I don’t consider myself to be a normal technologist. I understand that I go beyond what normal is quite often. It has to do with my interest in what is next. One of the first things I did when I left Microsoft was to join the Microsoft insiders club. The club gets you the latest build of Windows ten early. I have two machines I update to the newest builds and two machines that I leave at a more stable build. The other computer in my office is my work PC, that is always at the recommended OS my company has selected. More for compatibility and also from the I need my work computer to function every single day.
The same I’ve found is true of my phone. I don’t jailbreak or have my phone operating on beta versions of the operating systems.
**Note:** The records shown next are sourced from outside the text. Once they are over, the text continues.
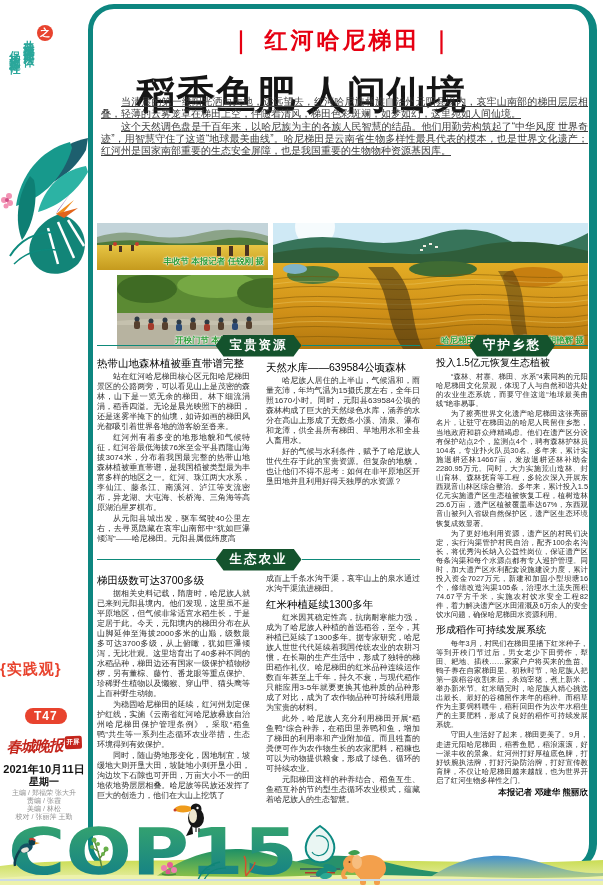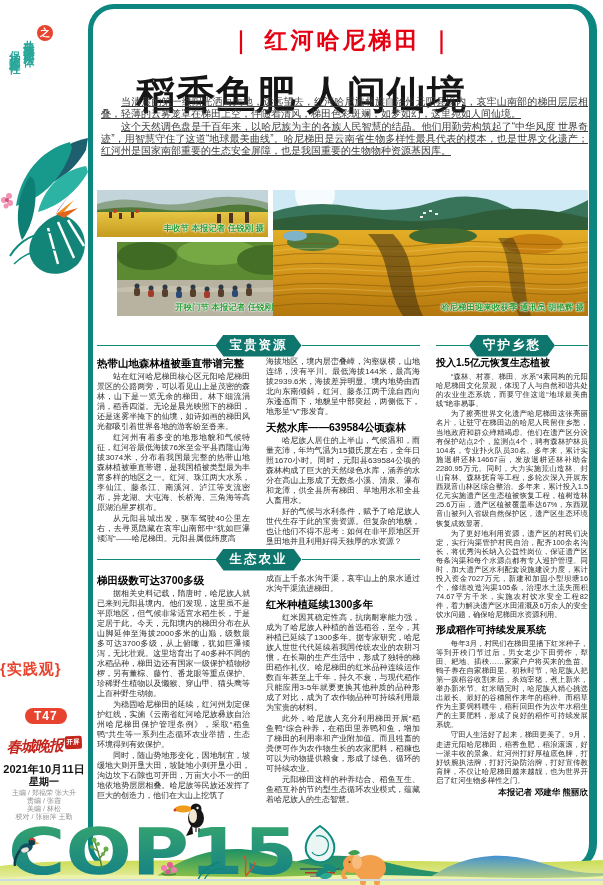--- a/index.html
+++ b/index.html
@@ -49,7 +49,7 @@
   .intro p{margin:0;text-indent:2em;text-decoration:underline;}
 
   
-  .photo{position:absolute;overflow:hidden;}
+  .photo{position:absolute;overflow:hidden;margin-top:33px;}
   .photo svg{display:block;width:100%;height:100%;}
   .photo-1{left:97px;top:190px;width:171px;height:47px;}
   .photo-2{left:97px;top:242px;width:171px;height:74px;padding-left:20px;}

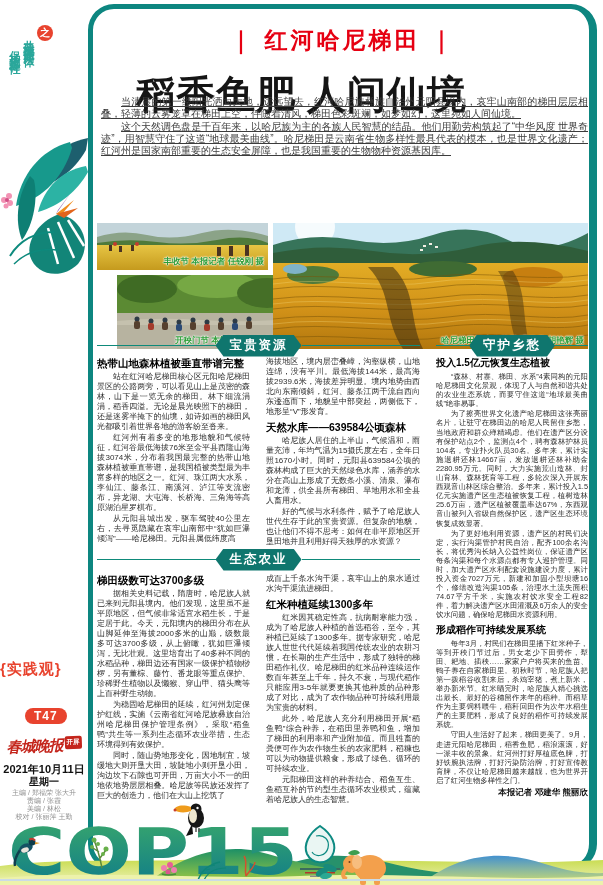--- a/index.html
+++ b/index.html
@@ -60,7 +60,7 @@
   
   .band{position:absolute;height:19px;display:flex;align-items:center;}
   .band .bline{flex:1;height:1.5px;background:#0e8a7a;}
-  .band .blabel{background:#0f766e;color:#fff;font-size:12.5px;font-weight:bold;letter-spacing:2px;
+  .band .blabel{background:#14532d;color:#fff;font-size:12.5px;font-weight:bold;letter-spacing:2px;
                 padding:2.5px 14px;clip-path:polygon(8px 0,calc(100% - 8px) 0,100% 50%,calc(100% - 8px) 100%,8px 100%,0 50%);}
   .band-treasure{left:97px;top:336px;width:323px;}
   .band-guard{left:436px;top:336px;width:152px;}

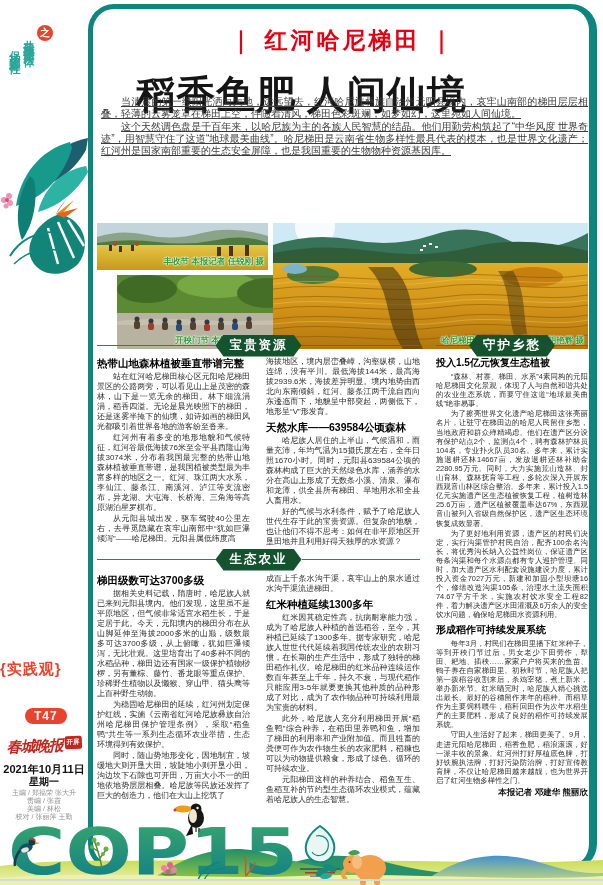--- a/index.html
+++ b/index.html
@@ -70,7 +70,7 @@
   .col{position:absolute;font-size:8px;line-height:10px;color:#2f2f2f;text-align:justify;overflow:hidden;}
   .col p{margin:0 0 1px;text-indent:2em;}
   .col p.cont{text-indent:0;}
-  .col h4{font-size:10.5px;line-height:12px;margin:4px 0 3px;color:#000;text-indent:0;font-weight:bold;}
+  .col h4{font-size:10.5px;line-height:12px;margin:4px 0 3px;color:#000;text-indent:0;font-weight:normal;}
   .col h4.first{margin-top:0;}
   .col-1{left:97px;top:357px;width:153px;height:189px;}
   .col-2{left:266px;top:357px;width:154px;height:189px;}

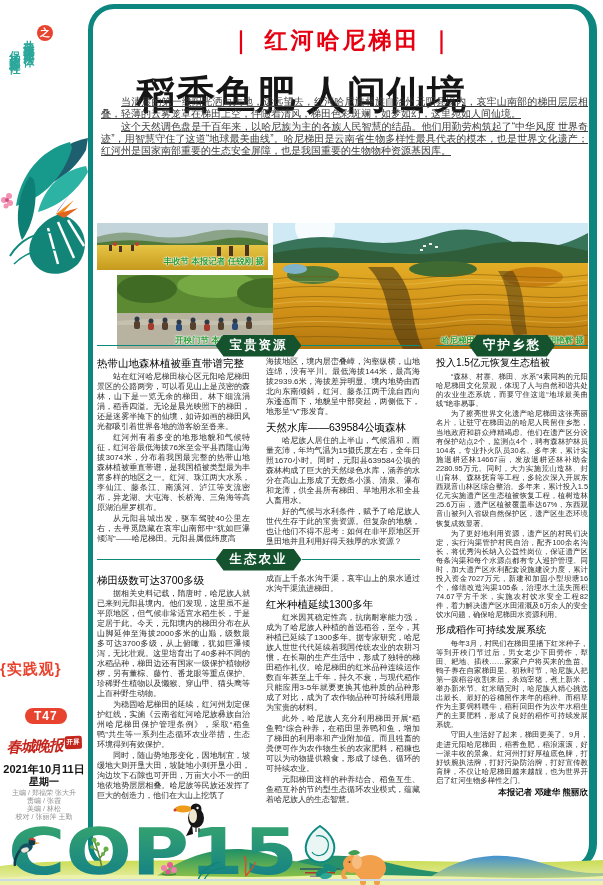--- a/index.html
+++ b/index.html
@@ -285,7 +285,6 @@
     <p>从元阳县城出发，驱车驾驶40公里左右，去寻觅隐藏在哀牢山南部中“犹如巨瀑倾泻”——哈尼梯田。元阳县属低纬度高</p>
   </div>
   <div class="col col-2">
-    <p class="cont">海拔地区，境内层峦叠嶂，沟壑纵横，山地连绵，没有平川。最低海拔144米，最高海拔2939.6米，海拔差异明显。境内地势由西北向东南倾斜，红河、藤条江两干流自西向东逶迤而下，地貌呈中部突起，两侧低下，地形呈“V”形发育。</p>
     <h4>天然水库——639584公顷森林</h4>
     <p>哈尼族人居住的上半山，气候温和，雨量充沛，年均气温为15摄氏度左右，全年日照1670小时。同时，元阳县639584公顷的森林构成了巨大的天然绿色水库，涵养的水分在高山上形成了无数条小溪、清泉、瀑布和龙潭，供全县所有梯田、旱地用水和全县人畜用水。</p>
     <p>好的气候与水利条件，赋予了哈尼族人世代生存于此的宝贵资源。但复杂的地貌，也让他们不得不思考：如何在非平原地区开垦田地并且利用好得天独厚的水资源？</p>

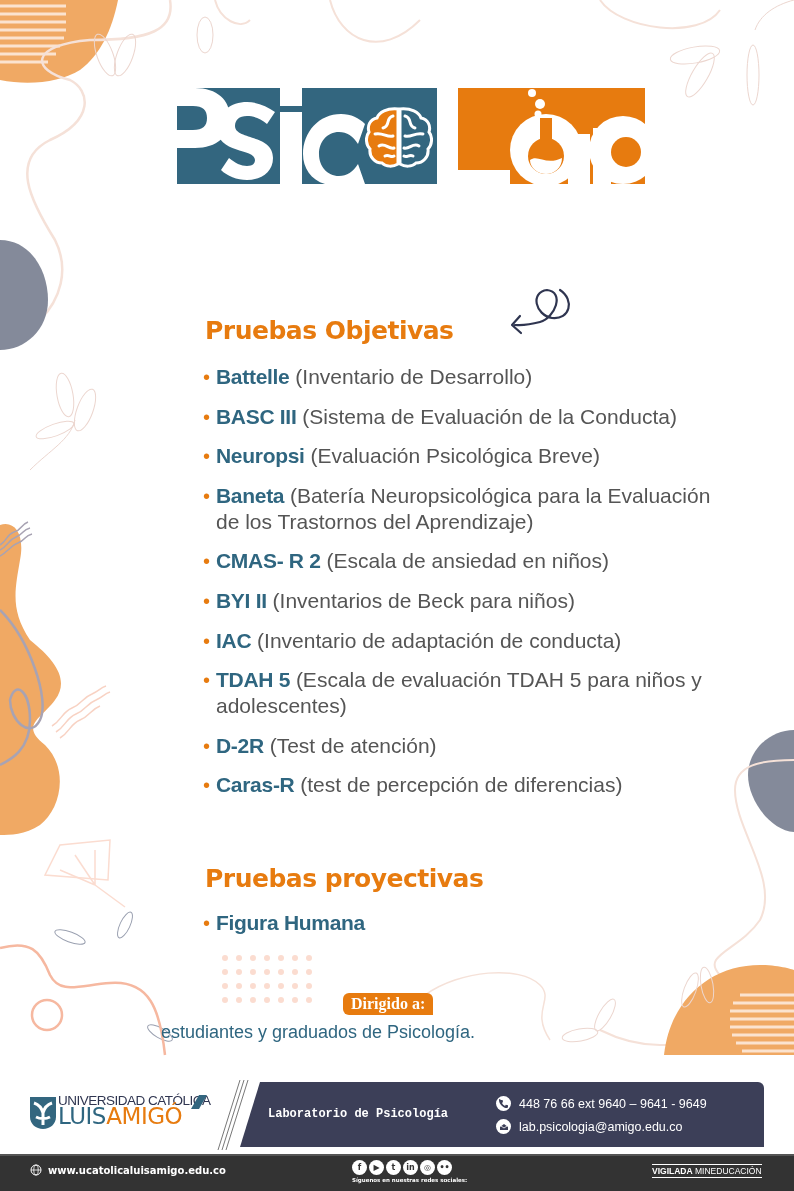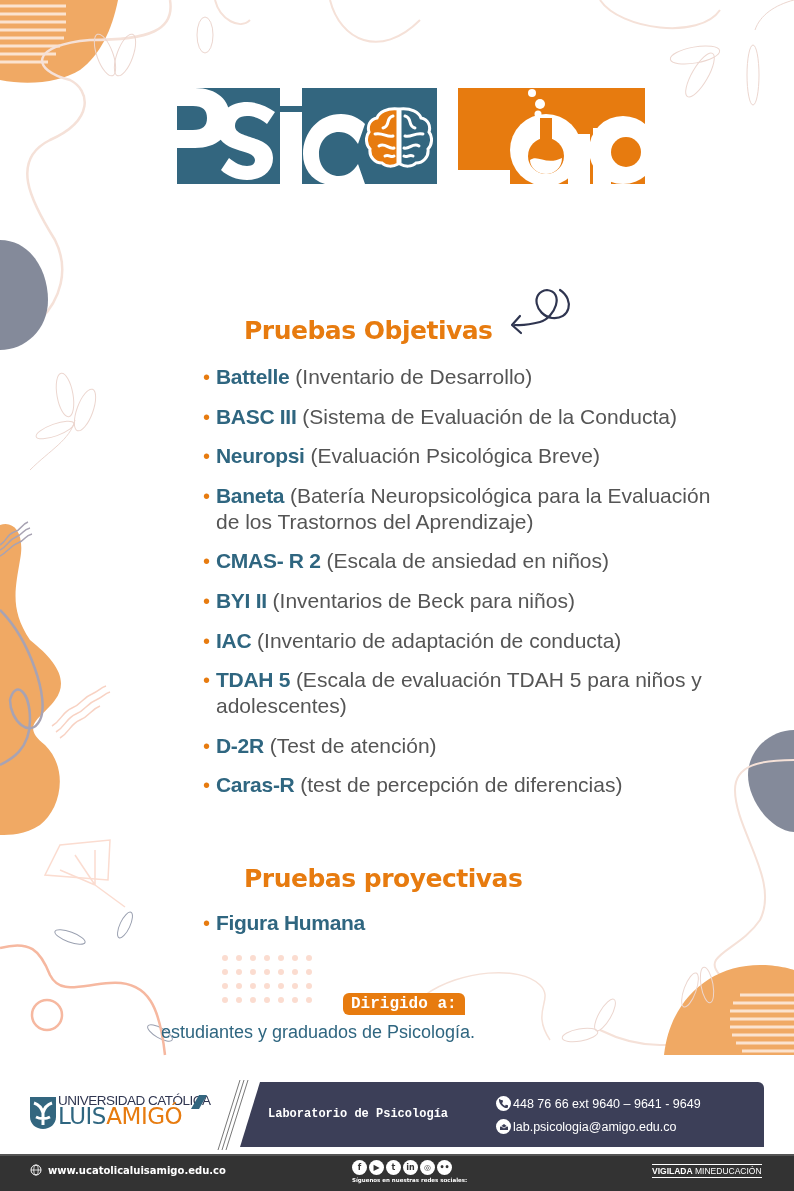--- a/index.html
+++ b/index.html
@@ -15,7 +15,7 @@
 
   .subtitle { position: absolute; top: 194px; left: 0; width: 794px; text-align: center; color: #2f3550; font-family: "Liberation Sans", sans-serif; font-size: 29px; line-height: 30px; letter-spacing: -0.3px; }
 
-  .section-title { position: absolute; left: 205px; color: #e77b0f; font-family: "DejaVu Sans", sans-serif; font-weight: bold; font-size: 25px; letter-spacing: -0.5px; margin-left: 39px; }
+  .section-title { position: absolute; left: 205px; color: #e77b0f; font-family: "DejaVu Sans", sans-serif; font-weight: bold; font-size: 25px; letter-spacing: -0.5px; }
   .items { position: absolute; left: 203px; top: 364px; width: 560px; list-style: none; }
   .item { font-family: "Liberation Sans", sans-serif; font-size: 21px; line-height: 26px; color: #555; margin-bottom: 13.6px; padding-left: 13px; position: relative; }
   .item .bullet { position: absolute; left: 0; top: 0; color: #e77b0f; font-size: 20px; }

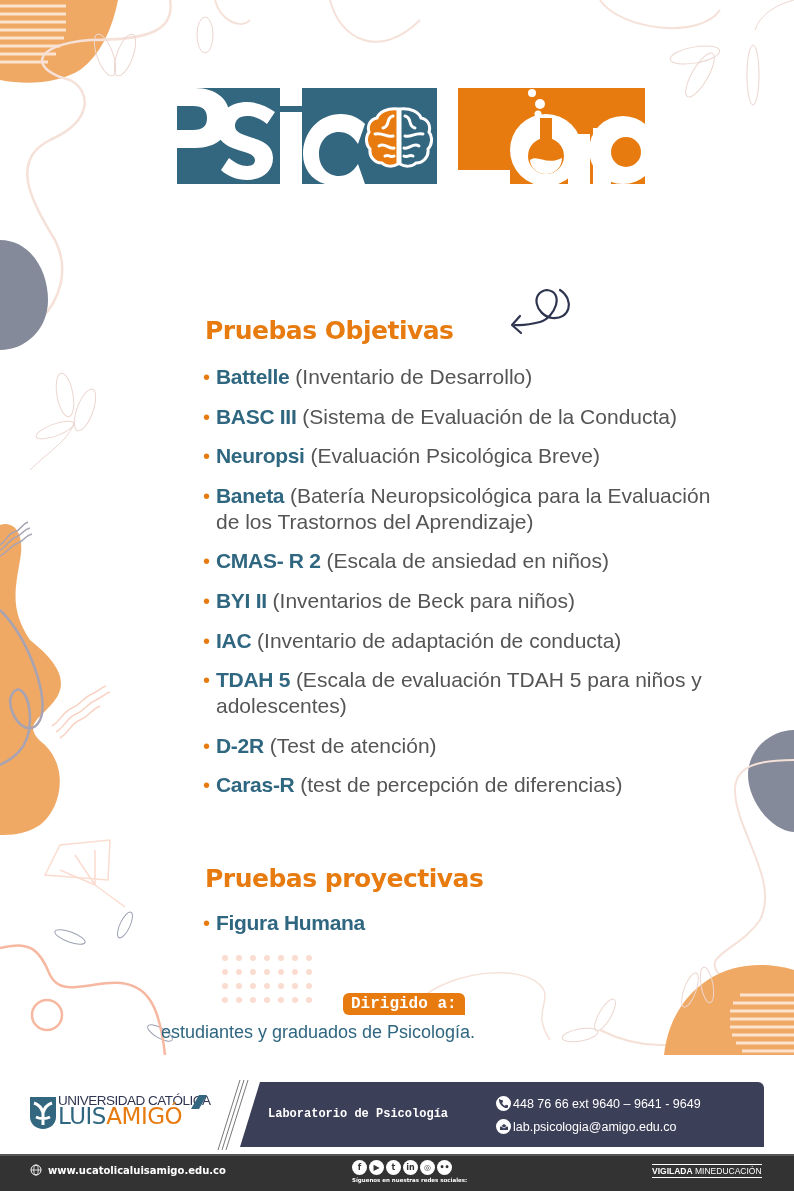--- a/index.html
+++ b/index.html
@@ -21,7 +21,7 @@
   .item .bullet { position: absolute; left: 0; top: 0; color: #e77b0f; font-size: 20px; }
   .item .name { color: #2f6680; font-weight: bold; letter-spacing: -0.3px; }
 
-  .dirigido { position: absolute; left: 343px; top: 993px; background: #e77b0f; color: #fff; font-family: Liberation Mono, monospace; font-weight: bold; font-size: 16px; padding: 2px 8px; border-radius: 6px 6px 0 6px; }
+  .dirigido { position: absolute; left: 343px; top: 993px; background: #e77b0f; color: #fff; font-family: Liberation Serif, serif; font-weight: bold; font-size: 16px; padding: 2px 8px; border-radius: 6px 6px 0 6px; }
   .audience { position: absolute; left: 0; top: 1022px; width: 630px; padding-left: 6px; text-align: center; color: #2f6680; font-family: "Liberation Sans", sans-serif; font-size: 18px; }
 
   

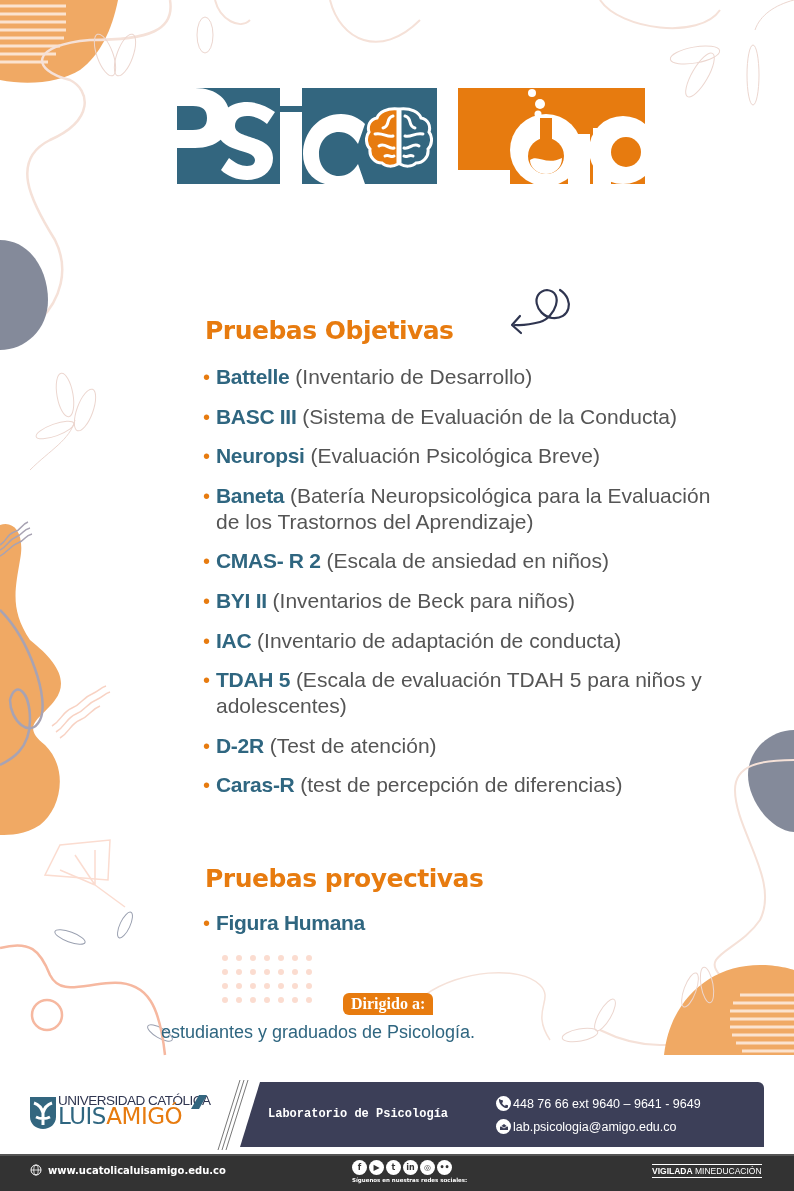--- a/index.html
+++ b/index.html
@@ -33,7 +33,7 @@
   .uni-bottom .l2 { color: #e77b0f; }
   .dark-band { position: absolute; left: 240px; top: 1082px; width: 524px; height: 65px; background: #3c3f58; clip-path: polygon(0 100%, 20px 0, 100% 0, 100% 100%); border-radius: 0 6px 0 0; }
   .lab-name { position: absolute; left: 268px; top: 1107px; color: #fff; font-family: Liberation Mono, monospace; font-weight: bold; font-size: 12px; }
-  .contact { position: absolute; left: 496px; color: #fff; font-family: "Liberation Sans", sans-serif; font-size: 12.5px; display: flex; align-items: center; gap: 2px; }
+  .contact { position: absolute; left: 496px; color: #fff; font-family: "Liberation Sans", sans-serif; font-size: 12.5px; display: flex; align-items: center; gap: 8px; }
   .contact .ic { width: 15px; height: 15px; border-radius: 50%; background: #fff; display: inline-flex; align-items: center; justify-content: center; }
   .bottom-bar { position: absolute; left: 0; top: 1154px; width: 794px; height: 37px; background: #333333; border-top: 2px solid #555; text-align: right; }
   .web { position: absolute; left: 30px; top: 8px; color: #fff; font-family: "DejaVu Sans", sans-serif; font-weight: bold; font-size: 10px; display: flex; align-items: center; gap: 6px; }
I did that for years, no more. I cannot tell you how many times a day I need my phone, its more than 10. I do not want it crashing because it is the 2 pm bug. I live on my cellular phone. It is part of the process for me, from car phone to headsets when I am walking around, to be able to connect and communicate. Therefore, a beta OS on the phone doesn’t work for me.
It is funny sometimes when I think about the way things used to be (all beta) and the way things are now (two of five machines beta). I know most people don’t have five computers, and frankly, most of mine are not state of the art (and one comes from work). I am an IT person, after all, PC’s and technology are what I do.
If I had, as a teacher all those years ago, the tools I have now, I would have probably stayed a teacher. I was always looking for ways to integrate technology into what I was doing in the classroom. It was frustrating for me to always be 5 or more years behind. Not, by the way, because teachers didn’t care, rather that there was no money.